Introducing a new process, let alone a new culture, to a large company takes a good strategy, executive buy-in, strong evangelism, easy adoption patterns, and—most of all—patience. It might take years for a significant change like SLOs to become firmly established at a company. We’d like to emphasize that The Home Depot is a traditional enterprise; if we can introduce such a large change successfully, you can too. You also don’t have to approach this task all at once. While we implemented SLOs piece by piece, developing a comprehensive evangelism strategy and clear incentive structure facilitated a quick transformation: we went from 0 to 800 SLO-supported services in less than a year.

Conclusion

SLOs and error budgets are powerful concepts that help address many different problem sets. These case studies from Evernote and The Home Depot present very real examples of how implementing an SLO culture can bring product development and operations closer together. Doing so can facilitate communication and better inform development decisions. It will ultimately result in better experiences for your customers—whether those customers are internal, external, humans, or other services.
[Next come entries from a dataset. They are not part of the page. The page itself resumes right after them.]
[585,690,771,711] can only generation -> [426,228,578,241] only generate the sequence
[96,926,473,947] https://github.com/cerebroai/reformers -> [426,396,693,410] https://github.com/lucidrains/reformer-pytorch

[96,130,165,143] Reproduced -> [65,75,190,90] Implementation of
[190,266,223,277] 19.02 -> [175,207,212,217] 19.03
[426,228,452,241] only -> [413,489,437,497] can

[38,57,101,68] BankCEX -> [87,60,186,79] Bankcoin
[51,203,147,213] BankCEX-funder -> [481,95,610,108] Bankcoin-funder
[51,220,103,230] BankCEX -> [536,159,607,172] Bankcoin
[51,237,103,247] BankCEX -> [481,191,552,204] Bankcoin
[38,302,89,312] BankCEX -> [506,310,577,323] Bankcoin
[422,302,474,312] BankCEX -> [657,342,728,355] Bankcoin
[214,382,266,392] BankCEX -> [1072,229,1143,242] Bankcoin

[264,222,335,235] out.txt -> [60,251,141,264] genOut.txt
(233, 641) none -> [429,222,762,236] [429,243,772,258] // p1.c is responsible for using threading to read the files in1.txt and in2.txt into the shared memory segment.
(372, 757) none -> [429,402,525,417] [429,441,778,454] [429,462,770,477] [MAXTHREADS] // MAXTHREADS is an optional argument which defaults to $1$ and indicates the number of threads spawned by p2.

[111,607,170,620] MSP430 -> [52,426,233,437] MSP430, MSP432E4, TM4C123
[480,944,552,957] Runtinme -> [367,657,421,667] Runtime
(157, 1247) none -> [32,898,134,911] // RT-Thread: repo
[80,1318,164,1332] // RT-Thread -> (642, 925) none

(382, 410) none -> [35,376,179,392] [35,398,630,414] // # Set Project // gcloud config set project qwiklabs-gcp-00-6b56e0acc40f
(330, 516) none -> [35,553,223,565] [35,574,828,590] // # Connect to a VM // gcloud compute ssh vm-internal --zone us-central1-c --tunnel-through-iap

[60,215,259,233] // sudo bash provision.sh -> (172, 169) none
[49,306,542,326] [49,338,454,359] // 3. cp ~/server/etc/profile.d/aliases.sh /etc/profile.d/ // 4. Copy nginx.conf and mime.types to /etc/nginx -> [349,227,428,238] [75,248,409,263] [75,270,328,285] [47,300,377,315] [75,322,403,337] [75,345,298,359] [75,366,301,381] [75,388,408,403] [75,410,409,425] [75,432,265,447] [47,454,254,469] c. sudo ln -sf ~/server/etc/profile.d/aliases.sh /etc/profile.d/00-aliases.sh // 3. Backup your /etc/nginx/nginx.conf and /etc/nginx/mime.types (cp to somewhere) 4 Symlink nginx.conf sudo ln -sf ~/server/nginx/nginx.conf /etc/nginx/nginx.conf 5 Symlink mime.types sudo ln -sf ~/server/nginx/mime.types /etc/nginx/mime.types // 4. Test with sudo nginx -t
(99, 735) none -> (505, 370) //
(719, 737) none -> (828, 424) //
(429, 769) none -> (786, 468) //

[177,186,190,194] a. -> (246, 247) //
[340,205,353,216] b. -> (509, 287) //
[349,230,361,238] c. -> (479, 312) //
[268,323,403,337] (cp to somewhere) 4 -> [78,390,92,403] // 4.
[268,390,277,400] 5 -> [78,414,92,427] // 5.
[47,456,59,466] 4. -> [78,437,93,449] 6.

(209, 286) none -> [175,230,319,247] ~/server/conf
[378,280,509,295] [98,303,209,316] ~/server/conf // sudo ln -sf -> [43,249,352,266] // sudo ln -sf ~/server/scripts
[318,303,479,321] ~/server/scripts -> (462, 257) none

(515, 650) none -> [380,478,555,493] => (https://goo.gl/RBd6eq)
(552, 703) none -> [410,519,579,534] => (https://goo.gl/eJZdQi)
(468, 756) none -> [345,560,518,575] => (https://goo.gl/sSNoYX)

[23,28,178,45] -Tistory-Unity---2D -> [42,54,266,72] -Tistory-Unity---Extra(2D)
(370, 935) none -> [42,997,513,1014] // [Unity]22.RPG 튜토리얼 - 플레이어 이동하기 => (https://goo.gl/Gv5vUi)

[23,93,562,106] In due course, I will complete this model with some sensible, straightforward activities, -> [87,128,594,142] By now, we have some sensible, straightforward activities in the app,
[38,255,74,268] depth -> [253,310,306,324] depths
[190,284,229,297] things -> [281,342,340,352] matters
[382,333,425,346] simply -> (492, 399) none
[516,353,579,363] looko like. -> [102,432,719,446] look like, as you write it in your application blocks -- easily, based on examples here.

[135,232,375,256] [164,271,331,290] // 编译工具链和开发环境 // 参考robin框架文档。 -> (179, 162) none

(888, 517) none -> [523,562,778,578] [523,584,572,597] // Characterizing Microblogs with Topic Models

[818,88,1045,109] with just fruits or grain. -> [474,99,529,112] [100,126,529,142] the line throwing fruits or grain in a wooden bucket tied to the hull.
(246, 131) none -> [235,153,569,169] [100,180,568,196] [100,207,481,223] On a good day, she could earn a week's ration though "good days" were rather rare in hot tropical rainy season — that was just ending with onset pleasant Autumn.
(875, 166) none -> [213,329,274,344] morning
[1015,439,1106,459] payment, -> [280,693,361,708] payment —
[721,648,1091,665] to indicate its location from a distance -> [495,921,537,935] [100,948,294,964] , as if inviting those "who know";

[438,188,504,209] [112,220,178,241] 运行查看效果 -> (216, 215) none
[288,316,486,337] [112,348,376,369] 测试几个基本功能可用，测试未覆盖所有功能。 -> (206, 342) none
These two case studies highlight that SLO culture is an ongoing process and not a one-time fix or solution. While they share philosophical underpinnings, THD’s and Evernote’s measurement styles, SLIs, SLOs, and implementation details are markedly different. Both stories complement Google’s own take on SLOs by demonstrating that SLO implementation need not be Google-specific. Just as these companies tailored SLOs to their own unique environments, so can other companies and organizations.

1But that’s a story for another book—see more details at https://bit.ly/2spqgcl.

2Training options range from a one-hour primer to half-day workshops to intense four-week immersion with a mature SRE team, complete with a graduation ceremony and a FiRE badge.

3As made famous in the 1999 film Office Space.